### [THE PROBLEM]
In the records below, find the line containing "DVD DUPLICATE: 1 for 12.00 -> 1 for 10.00". Restate it and all the lines after it exactly, and omit the rest.

### [DATA]
********

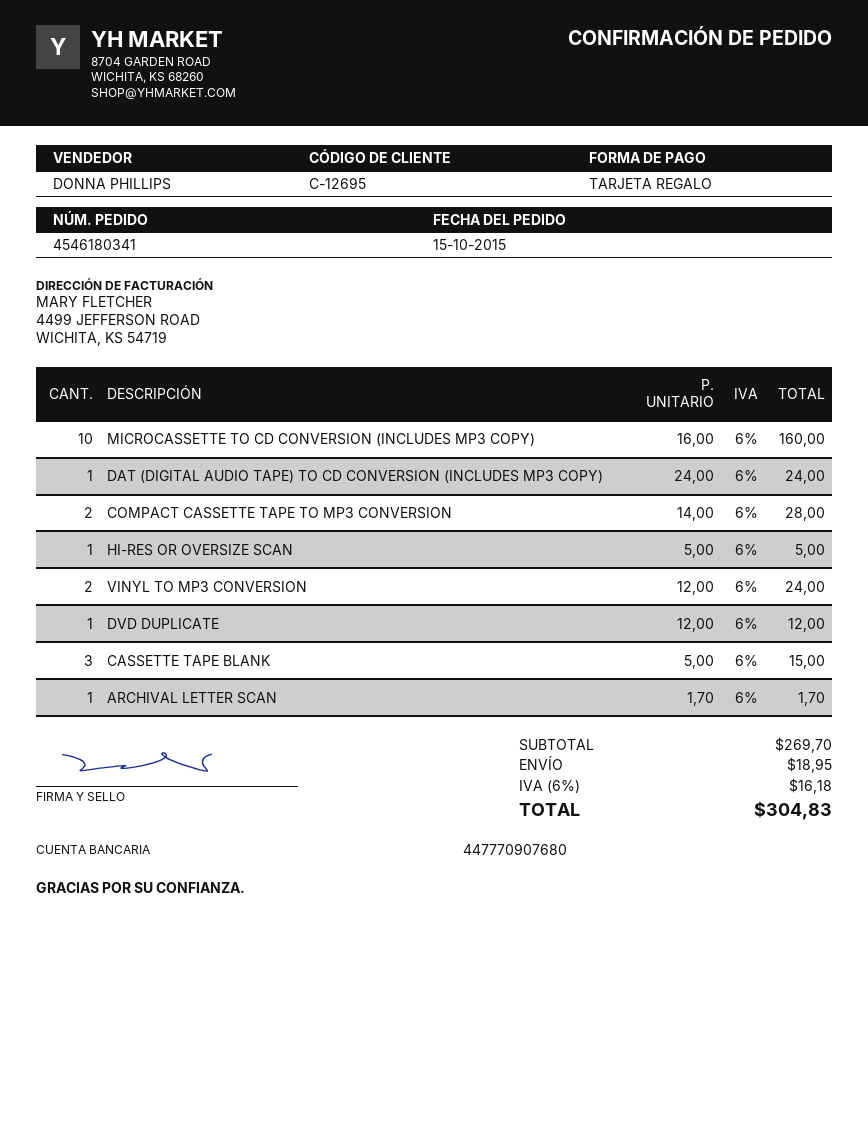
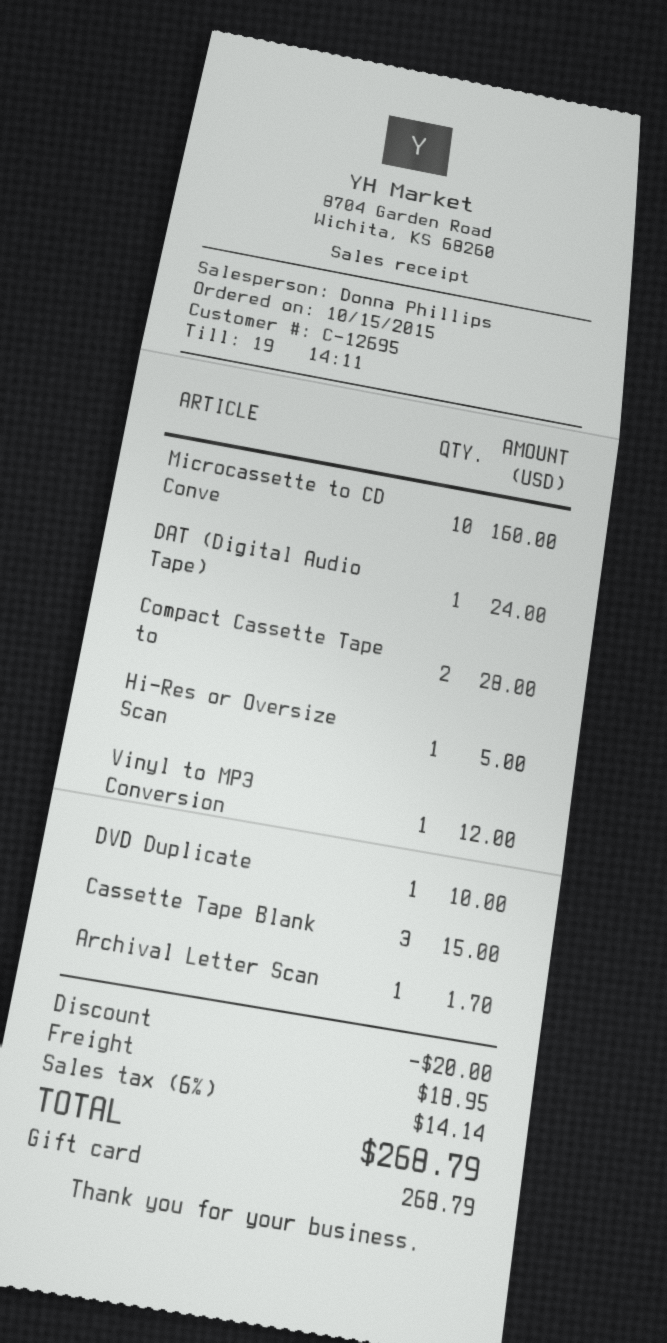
VINYL TO MP3 CONVERSION: 2 for 24.00 -> 1 for 12.00
DVD DUPLICATE: 1 for 12.00 -> 1 for 10.00
discount: none -> 20.00
tax: 6% = 16.18 -> 6% = 14.14
total: 304.83 -> 268.79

********

### [WRITTEN RESPONSE]
DVD DUPLICATE: 1 for 12.00 -> 1 for 10.00
discount: none -> 20.00
tax: 6% = 16.18 -> 6% = 14.14
total: 304.83 -> 268.79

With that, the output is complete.